Era un pugile dotato di una scioltezza che gli arrivava probabilmente dalla seconda delle sue passioni, la
danza. Viceversa, aveva tentato di trasporre nella danza il suo modo di muoversi sul ring, sciolto ma atletico ed
estremamente ritmato. Fluidità a parte, di tutto il resto non gli mancava niente, dalla velocità del “jab” alla
potenza del KO. Disponeva, insomma, di una versatilità assolutamente fuori dalla norma. Con la sua statura di
180 cm. era un peso welter altissimo, e anche come medio è stato tra i più alti campioni del mondo di ogni
tempo (Carlos Monzón, ad esempio, anch’egli peso medio di alta statura, misurava 181 cm). La dotazione
tecnica sopraffina che gli permetteva di boxare con uguale efficacia a distanza quanto nei corpo a corpo,
insieme alla statura e all’eccezionale potenza, ne fecero uno degli stilisti-puncher più formidabili di ogni tempo.

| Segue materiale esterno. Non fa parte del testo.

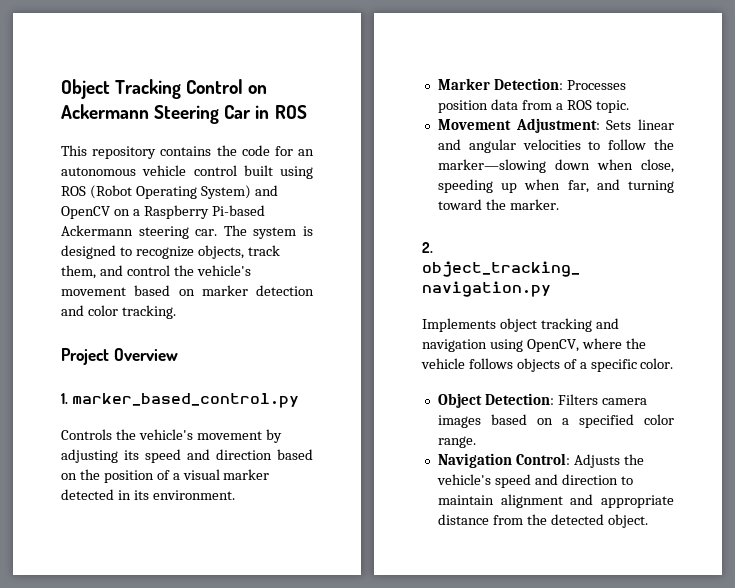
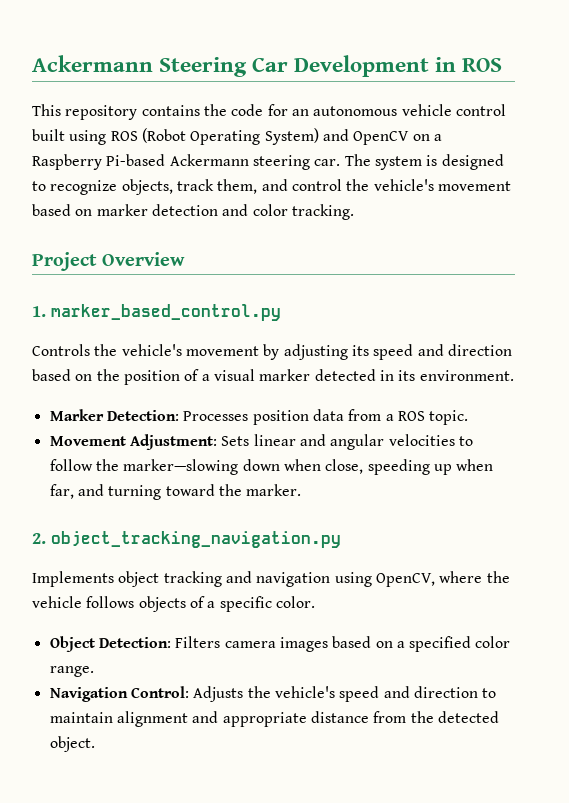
- Object Tracking Control on Ackermann Steering Car in ROS
+ Ackermann Steering Car Development in ROS

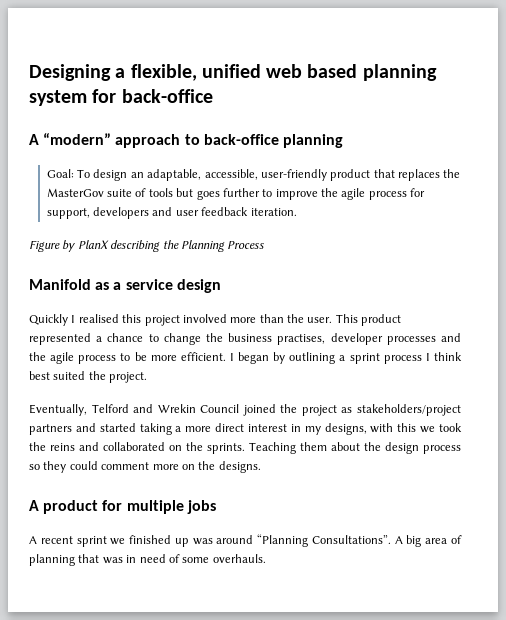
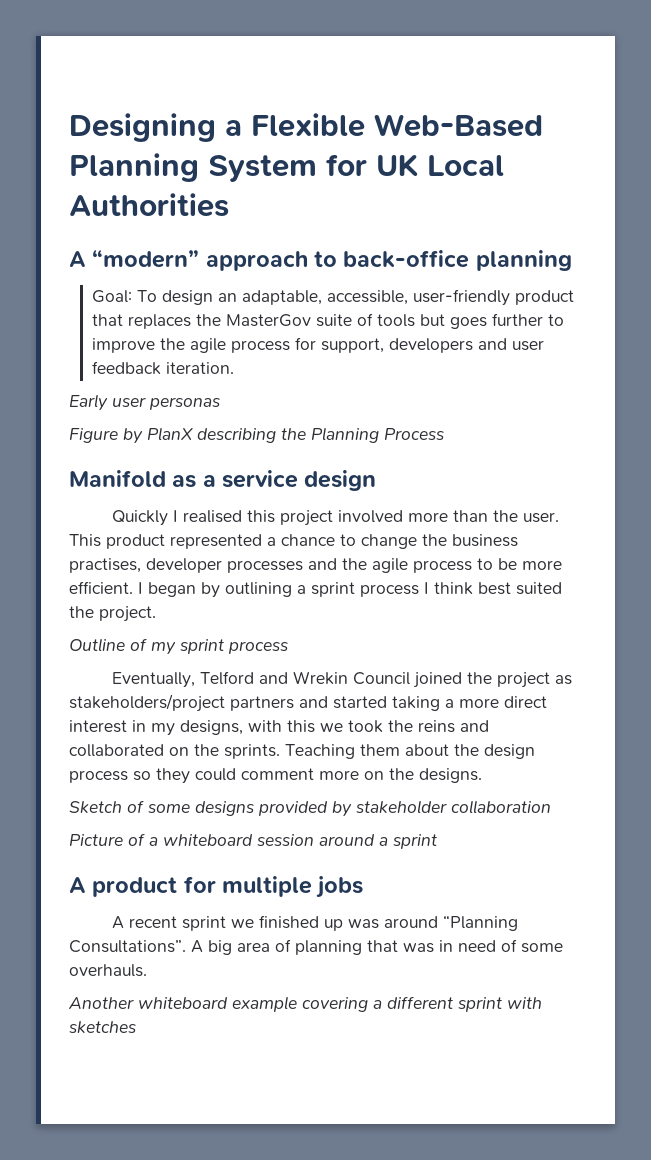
- Designing a flexible, unified web based planning system for back-office
+ Designing a Flexible Web-Based Planning System for UK Local Authorities
+ Early user personas
+ Outline of my sprint process
+ Sketch of some designs provided by stakeholder collaboration
+ Picture of a whiteboard session around a sprint
+ Another whiteboard example covering a different sprint with sketches

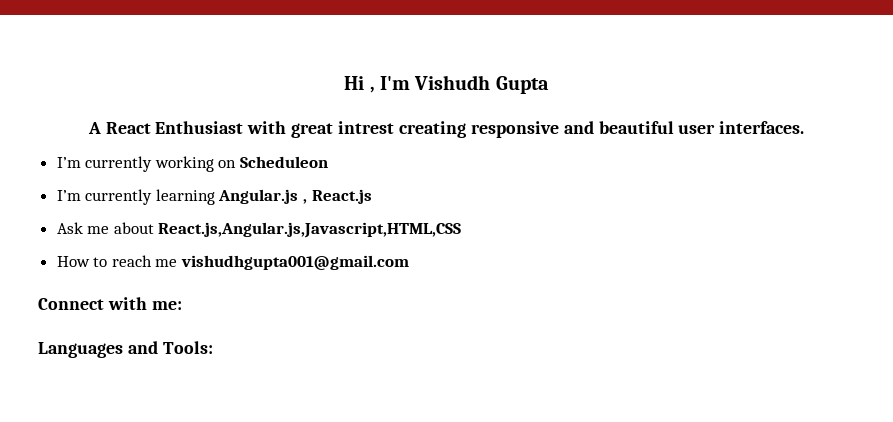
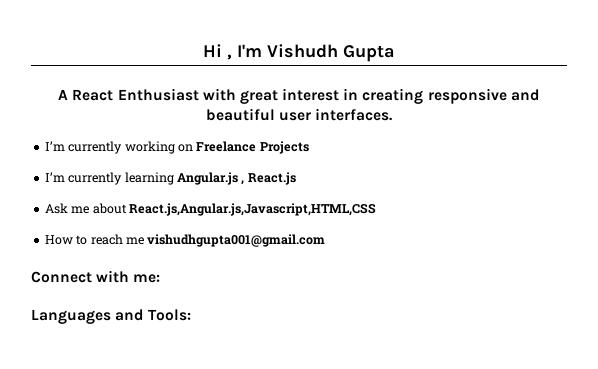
- A React Enthusiast with great intrest creating responsive and beautiful user interfaces.
+ A React Enthusiast with great interest in creating responsive and beautiful user interfaces.
- I’m currently working on Scheduleon
+ I’m currently working on Freelance Projects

I riflessi e le insuperabili capacità di scelta dei tempi gli consentivano di essere anche un grande colpitore
d’incontro. A tutto ciò egli univa una visione tattica che gli consentiva di adattare la sua scherma a qualsiasi
tipo di avversario: riusciva a dominare tanto i pugili aggressori quanto i picchiatori, quanto gli stilisti-puncher
come lui.
Secondo Bert Sugar, uno dei più autorevoli osservatori di pugilato, "Robinson poteva infliggere un pugno da
KO perfino arretrando.
Ray incominciò ad avere gravi problemi di salute: gli fu diagnosticato il diabete mellito che venne curato con
l’insulina.
Negli ultimi anni gli venne diagnosticato anche il morbo di Alzheimer, che lo condusse alla morte all’età di 67
anni. Morì il 12 aprile 1989 a Culver City, California. Fu sepolto all'Inglewood Park Cemetery ad Inglewood,
California.
Scompariva uno dei più grandi pugili. Forse il più grande pugile di tutti i tempi.